■ Work to complete: Reproduce the entire listing exactly as written, apart from its pictures.

[Records Boundary: Start]

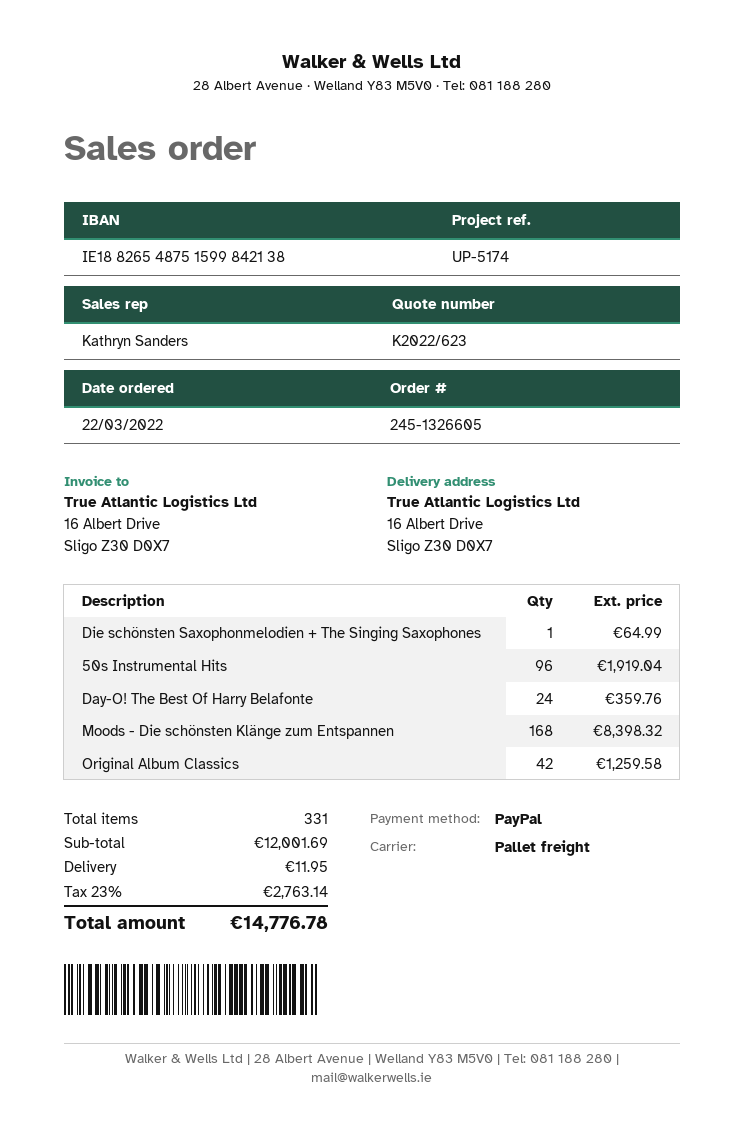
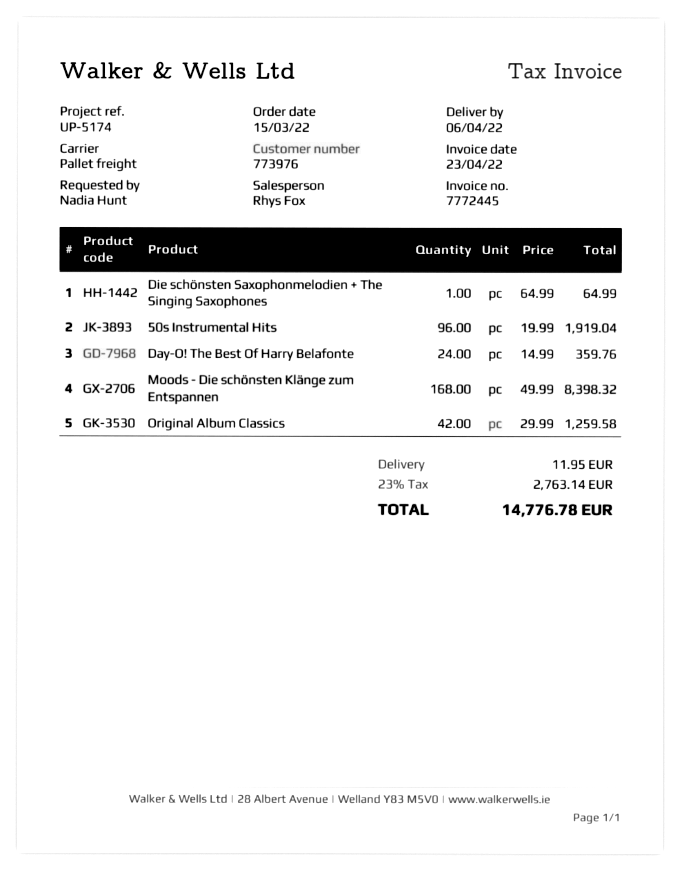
order date: 2022-03-22 -> 2022-03-15
sales rep: Kathryn Sanders -> Rhys Fox

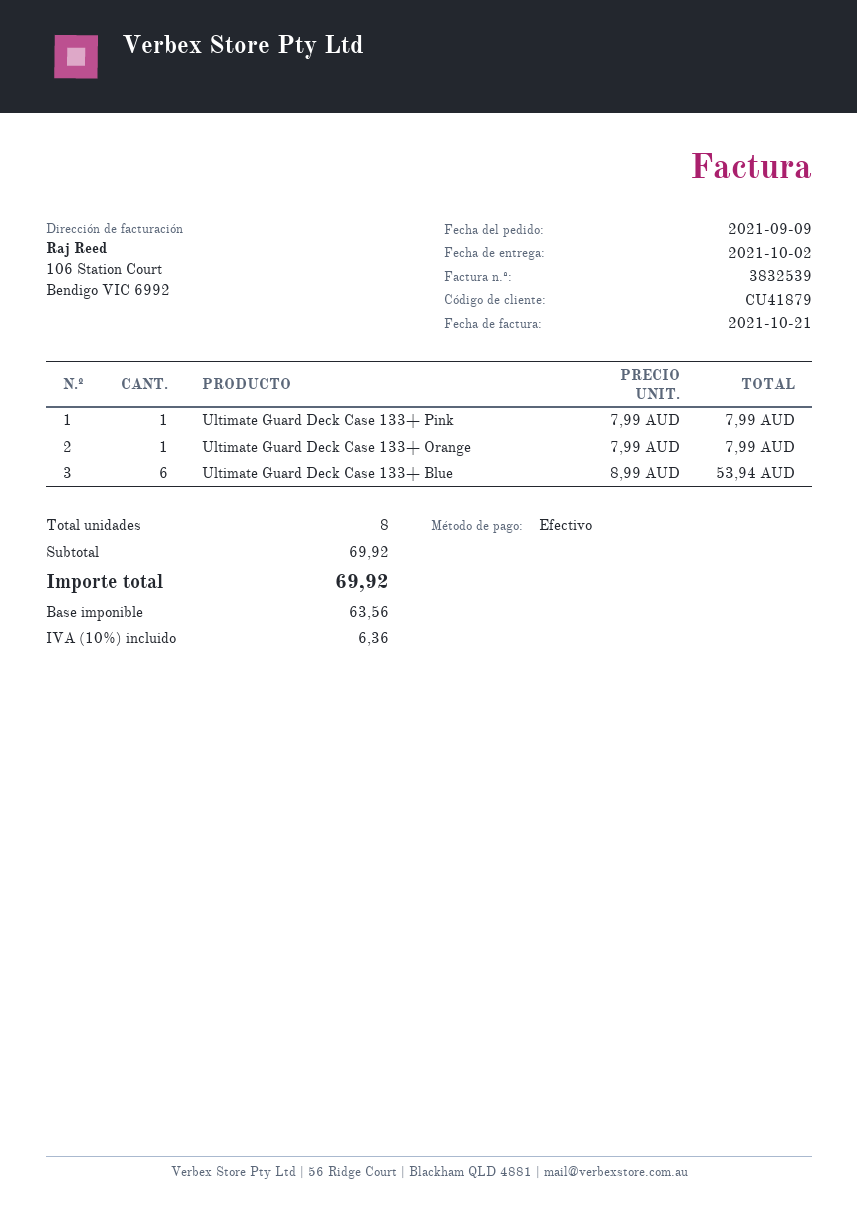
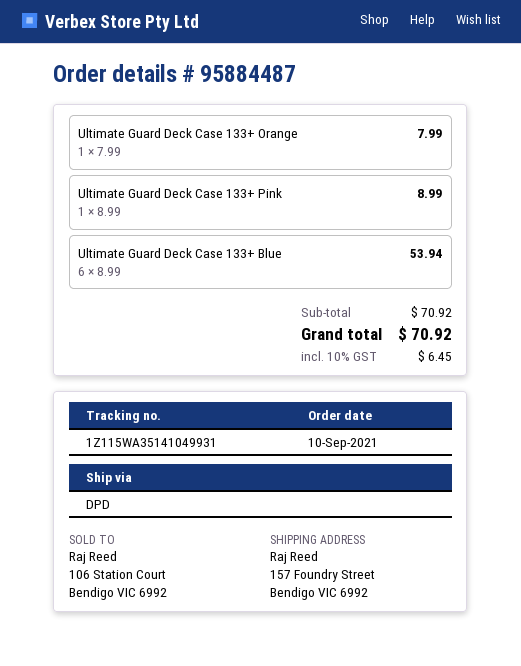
order date: 2021-09-09 -> 2021-09-10
Ultimate Guard Deck Case 133+ Pink: 1 x 7.99 = 7.99 -> 1 x 8.99 = 8.99
subtotal: 69.92 -> 70.92
tax: 10% = 6.36 -> 10% = 6.45
total: 69.92 -> 70.92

[Records Boundary: End]

■ Task answer:
order date: 2022-03-22 -> 2022-03-15
sales rep: Kathryn Sanders -> Rhys Fox

order date: 2021-09-09 -> 2021-09-10
Ultimate Guard Deck Case 133+ Pink: 1 x 7.99 = 7.99 -> 1 x 8.99 = 8.99
subtotal: 69.92 -> 70.92
tax: 10% = 6.36 -> 10% = 6.45
total: 69.92 -> 70.92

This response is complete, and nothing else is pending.